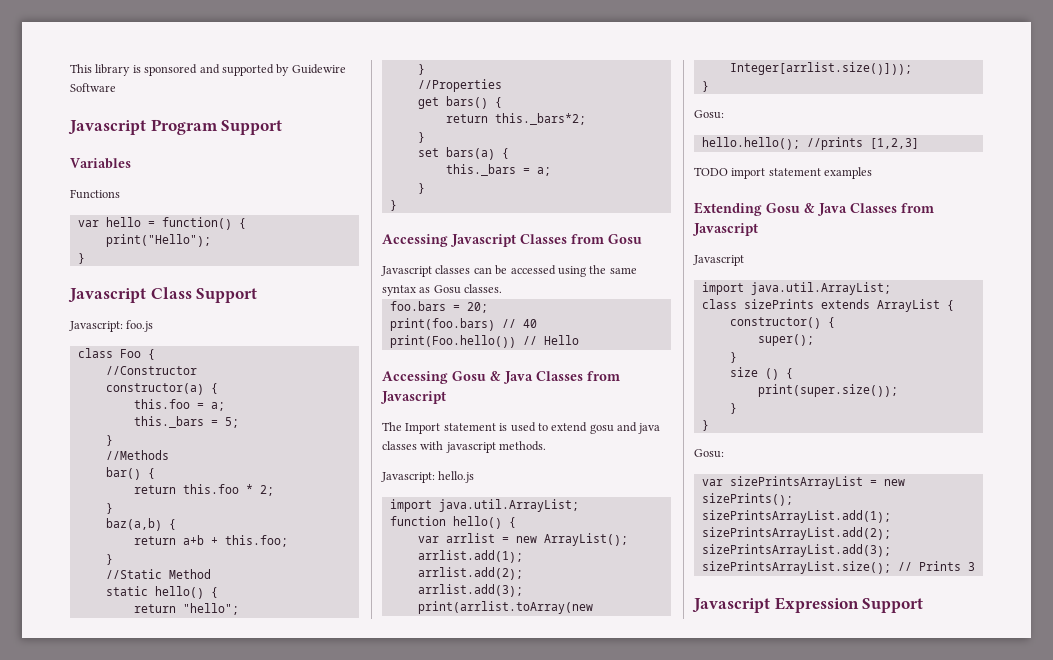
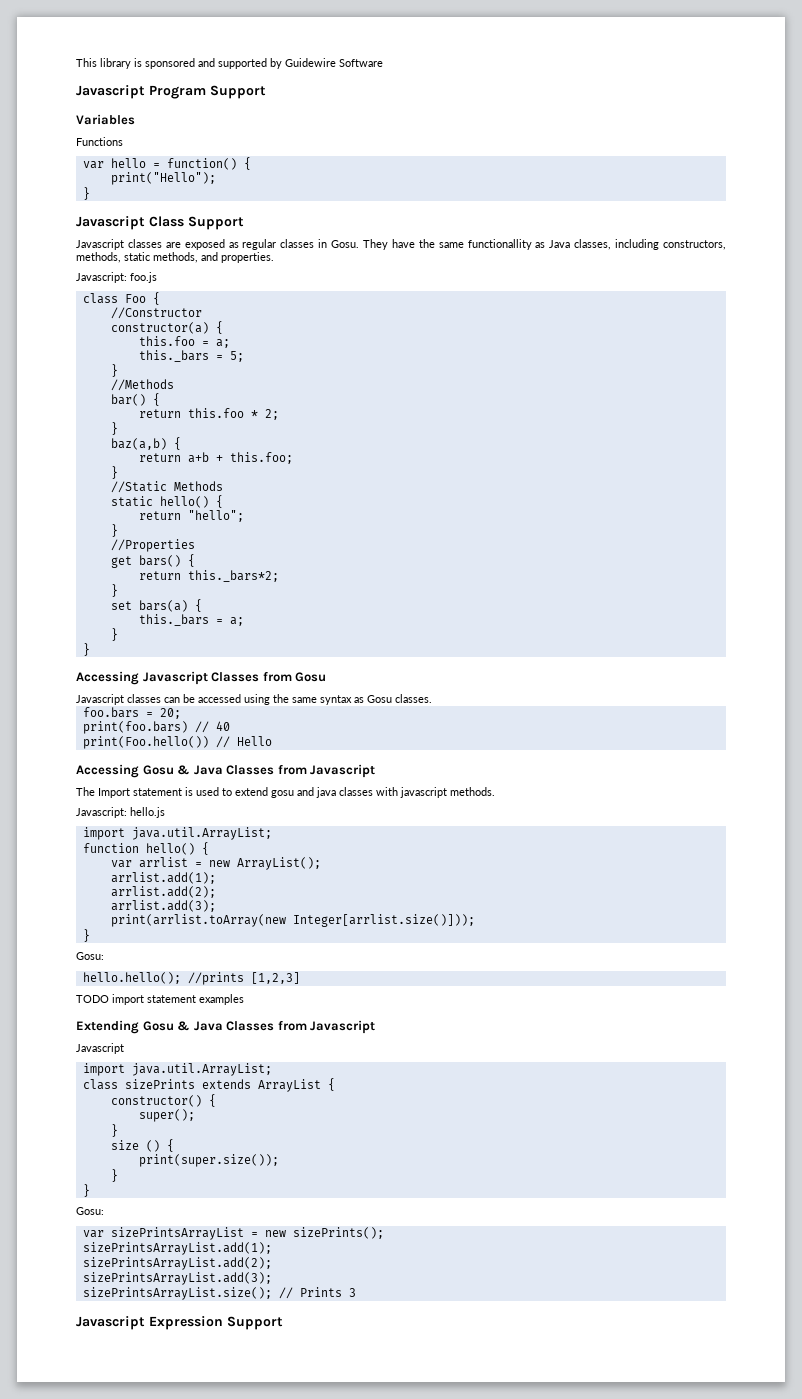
+ Javascript classes are exposed as regular classes in Gosu. They have the same functionallity as Java classes, including constructors, methods, static methods, and properties.
- //Static Method
+ //Static Methods

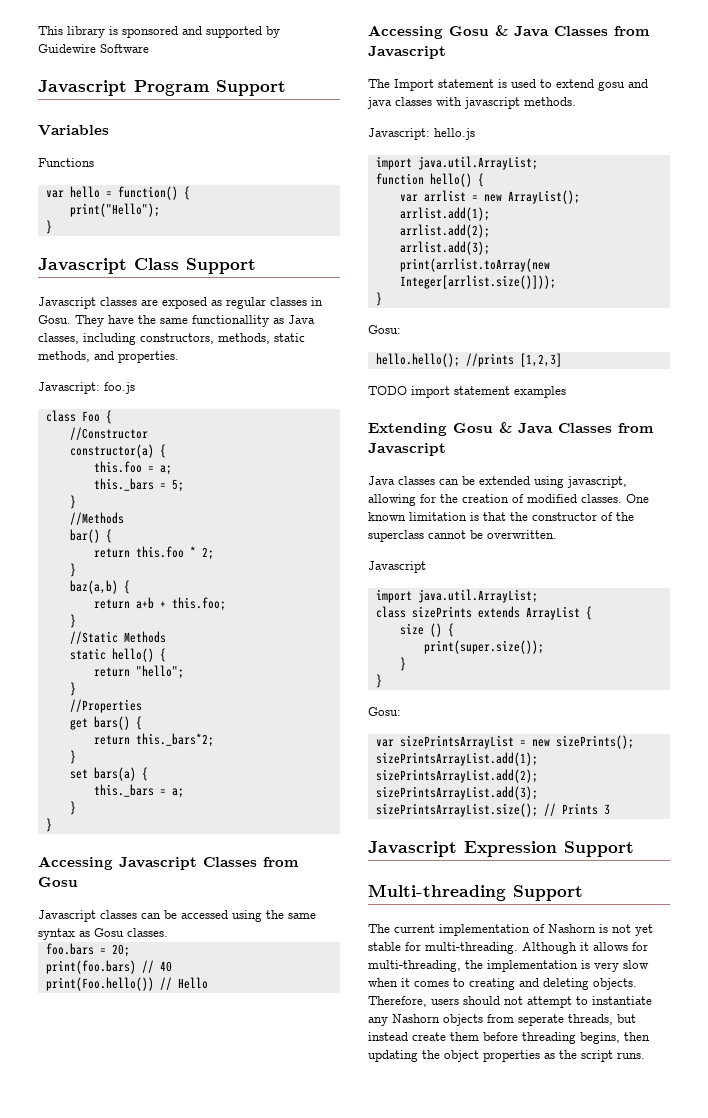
+ Java classes can be extended using javascript, allowing for the creation of modified classes. One known limitation is that the constructor of the superclass cannot be overwritten.
- constructor() {
- super();
- }
+ Multi-threading Support
+ The current implementation of Nashorn is not yet stable for multi-threading. Although it allows for multi-threading, the implementation is very slow when it comes to creating and deleting objects. Therefore, users should not attempt to instantiate any Nashorn objects from seperate threads, but instead create them before threading begins, then updating the object properties as the script runs.

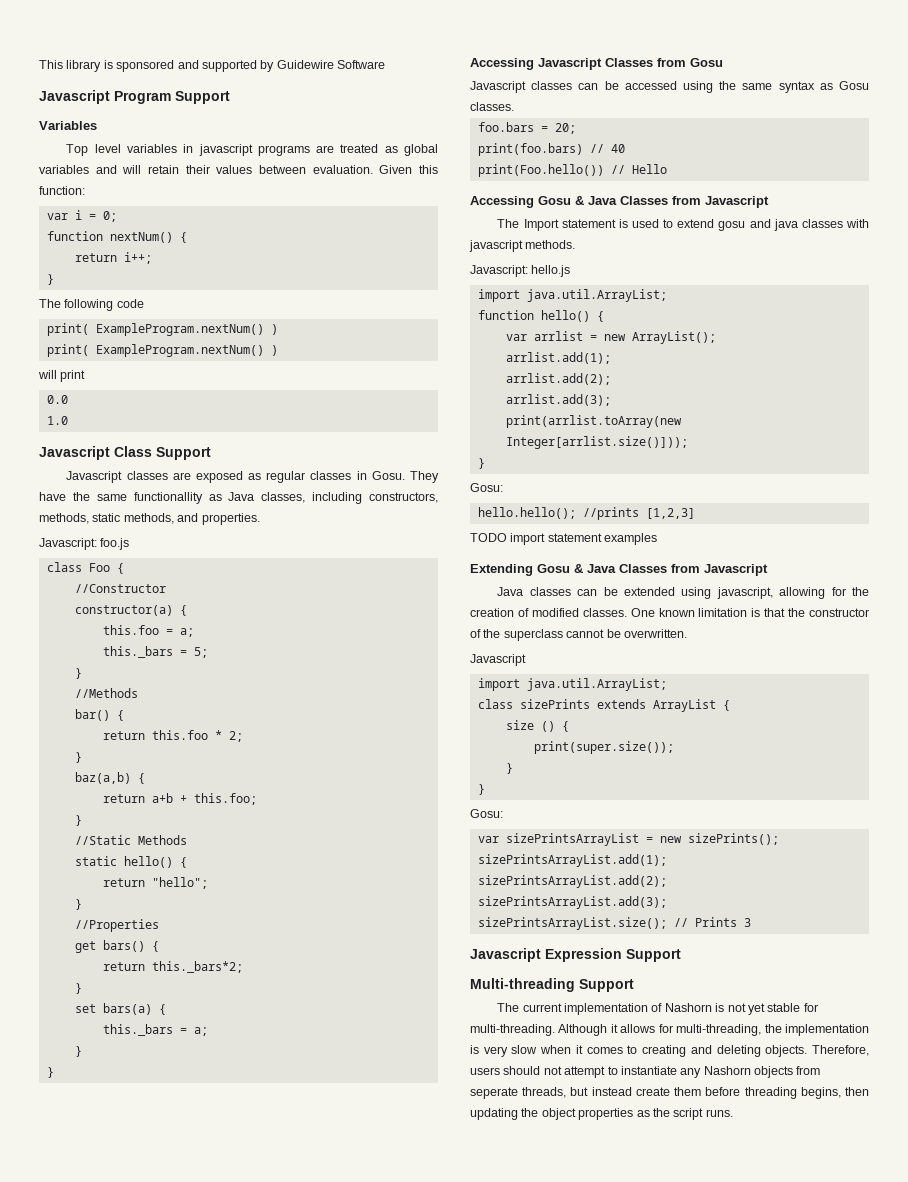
- Functions
- var hello = function() {
- print("Hello");
+ Top level variables in javascript programs are treated as global variables and will retain their values between evaluation. Given this function:
+ var i = 0;
+ function nextNum() {
+ return i++;
  }
+ The following code
+ print( ExampleProgram.nextNum() )
+ print( ExampleProgram.nextNum() )
+ will print
+ 0.0
+ 1.0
········
_Task instructions_: All entries must be written out again exactly as given, with no pictures in the copy.

_Task response_:
+ Javascript classes are exposed as regular classes in Gosu. They have the same functionallity as Java classes, including constructors, methods, static methods, and properties.
- //Static Method
+ //Static Methods

+ Java classes can be extended using javascript, allowing for the creation of modified classes. One known limitation is that the constructor of the superclass cannot be overwritten.
- constructor() {
- super();
- }
+ Multi-threading Support
+ The current implementation of Nashorn is not yet stable for multi-threading. Although it allows for multi-threading, the implementation is very slow when it comes to creating and deleting objects. Therefore, users should not attempt to instantiate any Nashorn objects from seperate threads, but instead create them before threading begins, then updating the object properties as the script runs.

- Functions
- var hello = function() {
- print("Hello");
+ Top level variables in javascript programs are treated as global variables and will retain their values between evaluation. Given this function:
+ var i = 0;
+ function nextNum() {
+ return i++;
  }
+ The following code
+ print( ExampleProgram.nextNum() )
+ print( ExampleProgram.nextNum() )
+ will print
+ 0.0
+ 1.0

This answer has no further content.